Throughout, he moves fluidly from grippingly visceral scenes of combat (the enchanting pastoralism of south Lebanon is interspersed with very sudden and horrific violence) to life in Israel. Here he delineates the irrevocable transformation of Israeli society that took place in the aftermath of its withdrawal after groups like the Four Mothers movement (their heroic protests as some labeled them “Nasrallah’s Whores” probably deserves its own story) and tragedies such as the deaths of 73 soldiers in northern Israel in the infamous helicopter crash of 1997.
These groups helped ignite the country’s outrage over so many young lives cut short: “Something important in the mind of the country – an old utopian optimism – was laid to rest … . The Lebanon outposts were incubators for the Israelis of the age that followed: allergic to ideology, thinkers of small practical thoughts, livers of life between bombardments, expert in extracting the enjoyment possible from a constricted and endangered existence. The former soldiers…didn’t come back from Lebanon and devote themselves to politics, defense, or settling the frontiers but rather to the vigorous and stubborn building of private lives, and these combined energies have become the fuel driving the country.”
Whether one thinks that changed ethos is altogether laudable, Friedman is a persuasive witness and participant. In the end, the reader is left with the haunting question of whether the defense of such fortifications was worth so many lost lives.

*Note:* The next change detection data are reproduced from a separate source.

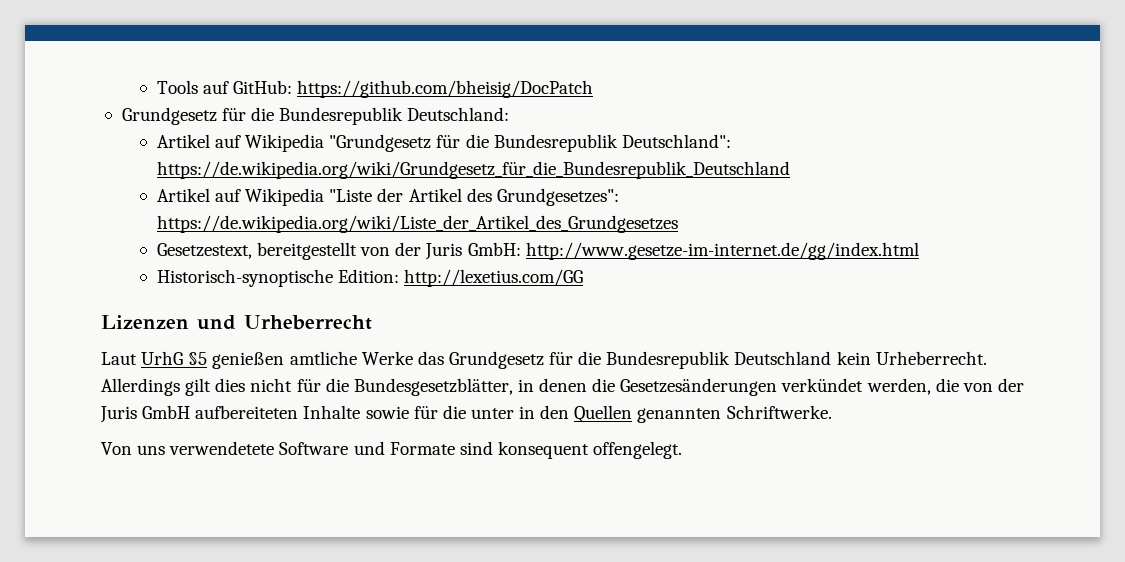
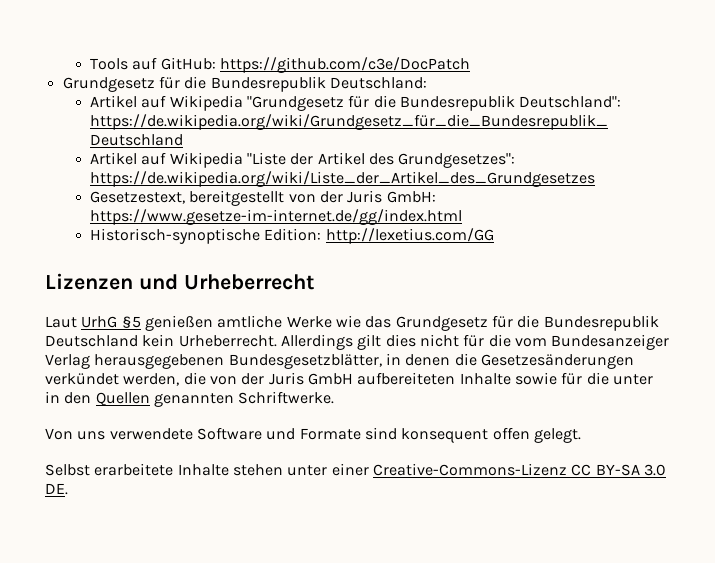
- Tools auf GitHub: https://github.com/bheisig/DocPatch
+ Tools auf GitHub: https://github.com/c3e/DocPatch
- Gesetzestext, bereitgestellt von der Juris GmbH: http://www.gesetze-im-internet.de/gg/index.html
+ Gesetzestext, bereitgestellt von der Juris GmbH: https://www.gesetze-im-internet.de/gg/index.html
- Laut UrhG §5 genießen amtliche Werke das Grundgesetz für die Bundesrepublik Deutschland kein Urheberrecht.
+ Laut UrhG §5 genießen amtliche Werke wie das Grundgesetz für die Bundesrepublik Deutschland kein Urheberrecht.
- Allerdings gilt dies nicht für die Bundesgesetzblätter, in denen die Gesetzesänderungen verkündet werden, die von der Juris GmbH aufbereiteten Inhalte sowie für die unter in den Quellen genannten Schriftwerke.
+ Allerdings gilt dies nicht für die vom Bundesanzeiger Verlag herausgegebenen Bundesgesetzblätter, in denen die Gesetzesänderungen verkündet werden, die von der Juris GmbH aufbereiteten Inhalte sowie für die unter in den Quellen genannten Schriftwerke.
- Von uns verwendetete Software und Formate sind konsequent offengelegt.
+ Von uns verwendete Software und Formate sind konsequent offen gelegt.
+ Selbst erarbeitete Inhalte stehen unter einer Creative-Commons-Lizenz CC BY-SA 3.0 DE.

Intriguingly, just two years after leaving Lebanon for the last time as a soldier, Friedman returns as a Canadian tourist and his human encounters on his trek from Beirut (the fashionable city’s cosmopolitan grace is ultimately spoiled for him by the appearance of the infamous anti-Semitic forgery, Protocols of the Elders of Zion, in its best bookstores) to the forlorn site of the former Pumpkin, a region now dominated by Hezbollah fighters, are chillingly rendered.
Drawing so very meaningfully on a variety of materials (diaries, interviews with the loved ones of fallen soldiers, letters, archival documents, and of course his own achingly vivid memories), Friedman presents war’s surrealism and hyperrealism, a society’s helpless anguish and frustration over mounting losses in a meaningless conflict, and indelible vignettes of the young soldiers themselves, with lyrical and tragic force.
Ranen Omer-Sherman is the JHFE Endowed Chair in Judaic Studies at the University of Louisville. His most recent book is Imagining the Kibbutz: Visions of Utopia in Literature & Film, and he is coeditor of Narratives of Dissent: War in Contemporary Israeli Arts and Culture.